Dr. Waters talked about his personal health history, having been stricken with polio at age 2. Back in Montana in the 1950s, if you got polio, you got hit with a hammer, literally. That was the treatment of the time. Being a farm boy, his parents had contact with veterinarians who treated with intravenous B vitamins. Bob got those B-vitamin treatments, and walks today. At a recent meeting of polio victims from that era, he was the only one walking and not in a wheelchair, and the only one among them who had been given the vitamin treatments.

NEXT BOARD MEETING: Friday, November 14, 2014 at noon, at the usual place, the Nature Works Best Medical Clinic in Tempe. Food from Chipotle’s will be served, unless objections surface before then. We will ask you a few days in advance to choose something from that menu.

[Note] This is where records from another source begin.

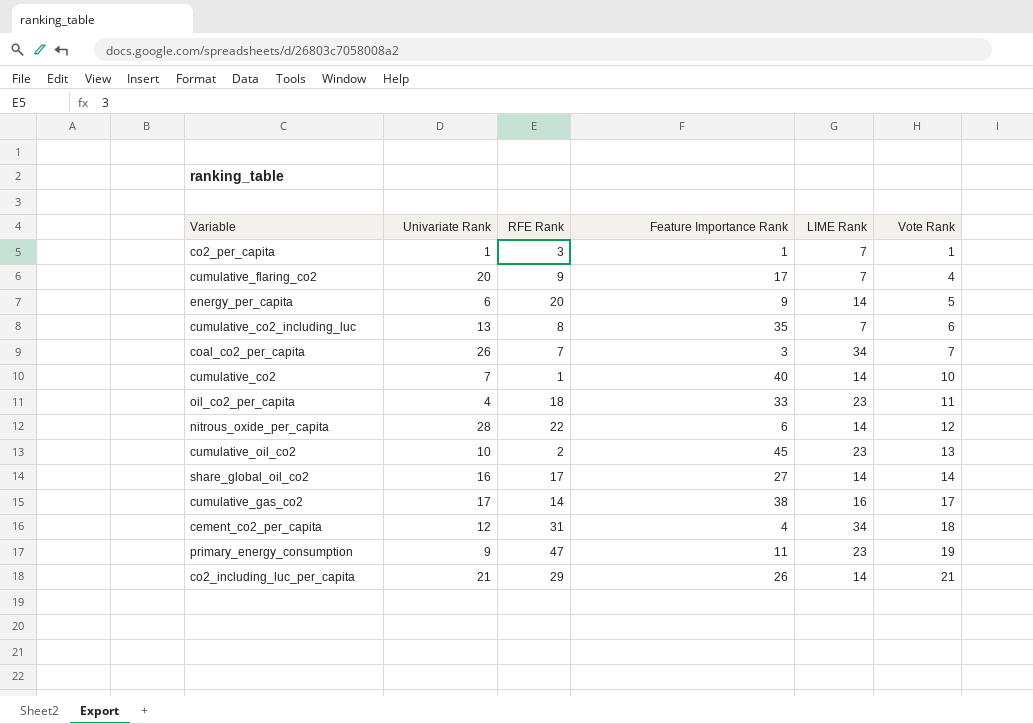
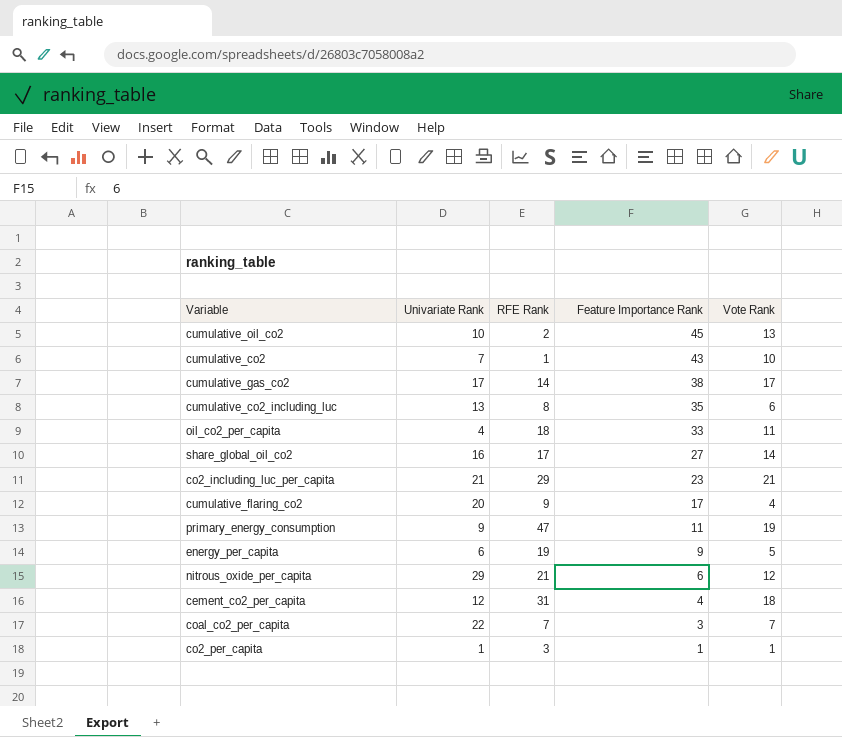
row order: Vote Rank ascending -> Feature Importance Rank descending
column LIME Rank | position: 5 -> none
cumulative_co2 | Feature Importance Rank: 40 -> 43
co2_including_luc_per_capita | Feature Importance Rank: 26 -> 23
energy_per_capita | RFE Rank: 20 -> 19
nitrous_oxide_per_capita | Univariate Rank: 28 -> 29
nitrous_oxide_per_capita | RFE Rank: 22 -> 21
coal_co2_per_capita | Univariate Rank: 26 -> 22

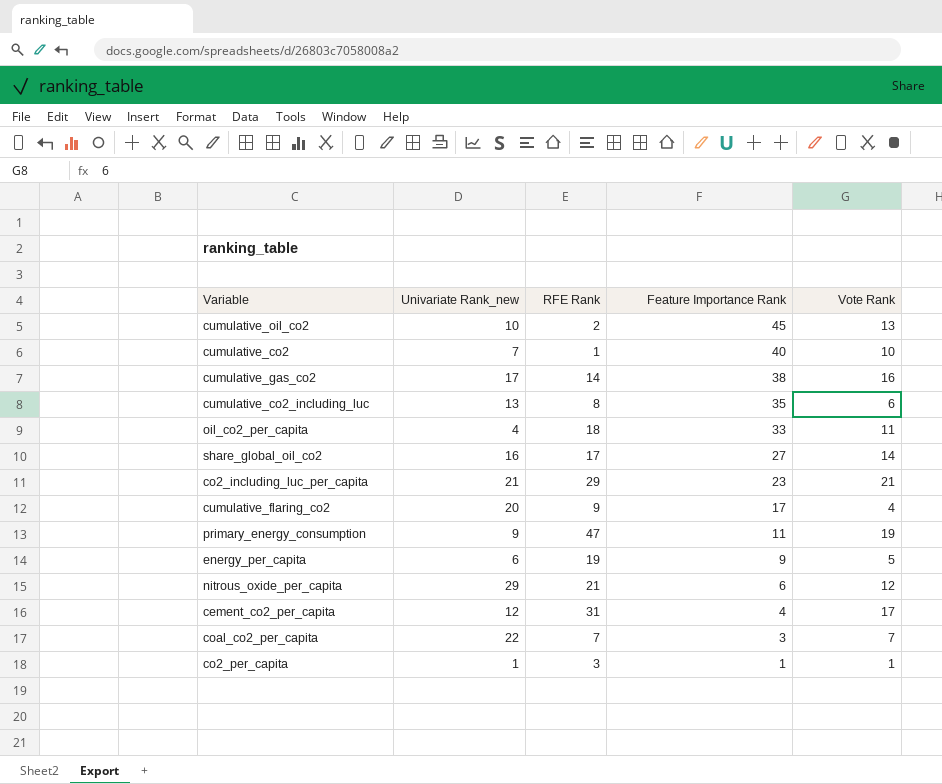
column name: Univariate Rank -> Univariate Rank_new
cumulative_co2 | Feature Importance Rank: 43 -> 40
cumulative_gas_co2 | Vote Rank: 17 -> 16
cement_co2_per_capita | Vote Rank: 18 -> 17

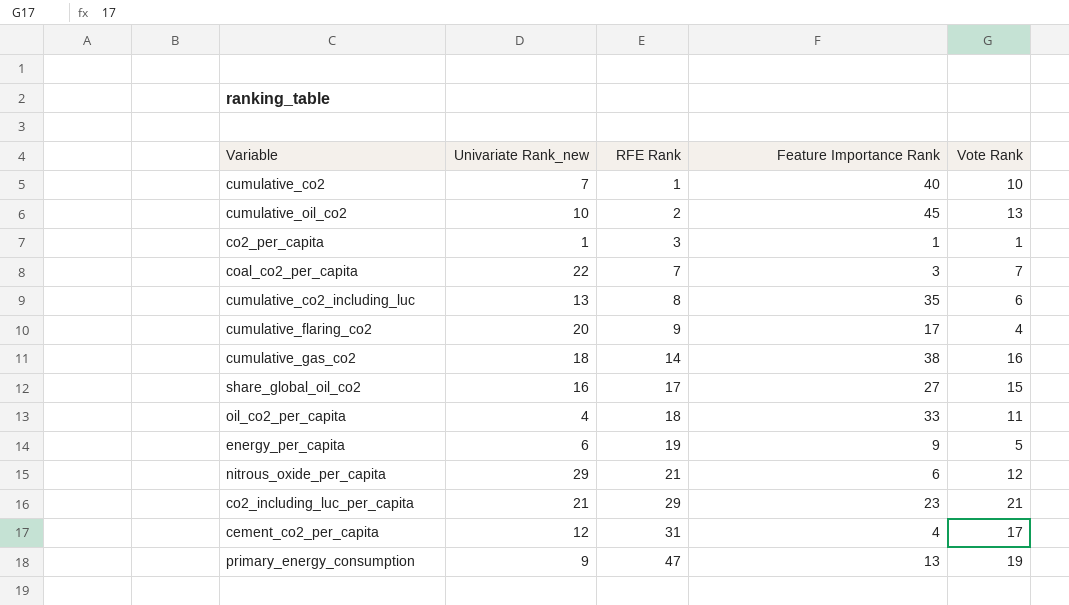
row order: Feature Importance Rank descending -> RFE Rank ascending
cumulative_gas_co2 | Univariate Rank_new: 17 -> 18
share_global_oil_co2 | Vote Rank: 14 -> 15
primary_energy_consumption | Feature Importance Rank: 11 -> 13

Don’t forget $10 dues per quarter per person, payable to Dr. Lashutka in cash.

Please mark your calendars now, to keep that afternoon November 14 open for ANRI / NORI.

Please remember to bring your case studies in to present, at least one. We may have time for two each, for those of you feeling ambitious. And we should allow extra time for those who have not presented many cases yet.

Please remember the reason for having started this organization and bringing in your cases. Bringing in cases or your research, and discussing them and letting the IRB review them is probably the strongest thing that you can do, not only to protect your own practice – if ever scrutinized for the non-conventional treatments that you employ (treatments considered to be experimental by the FDA) – but also to protect the breadth of scope that we Arizona naturopathic physicians use!

Of course, agenda items may even be added at the last minute. Meeting adjourned 3:50 p.m.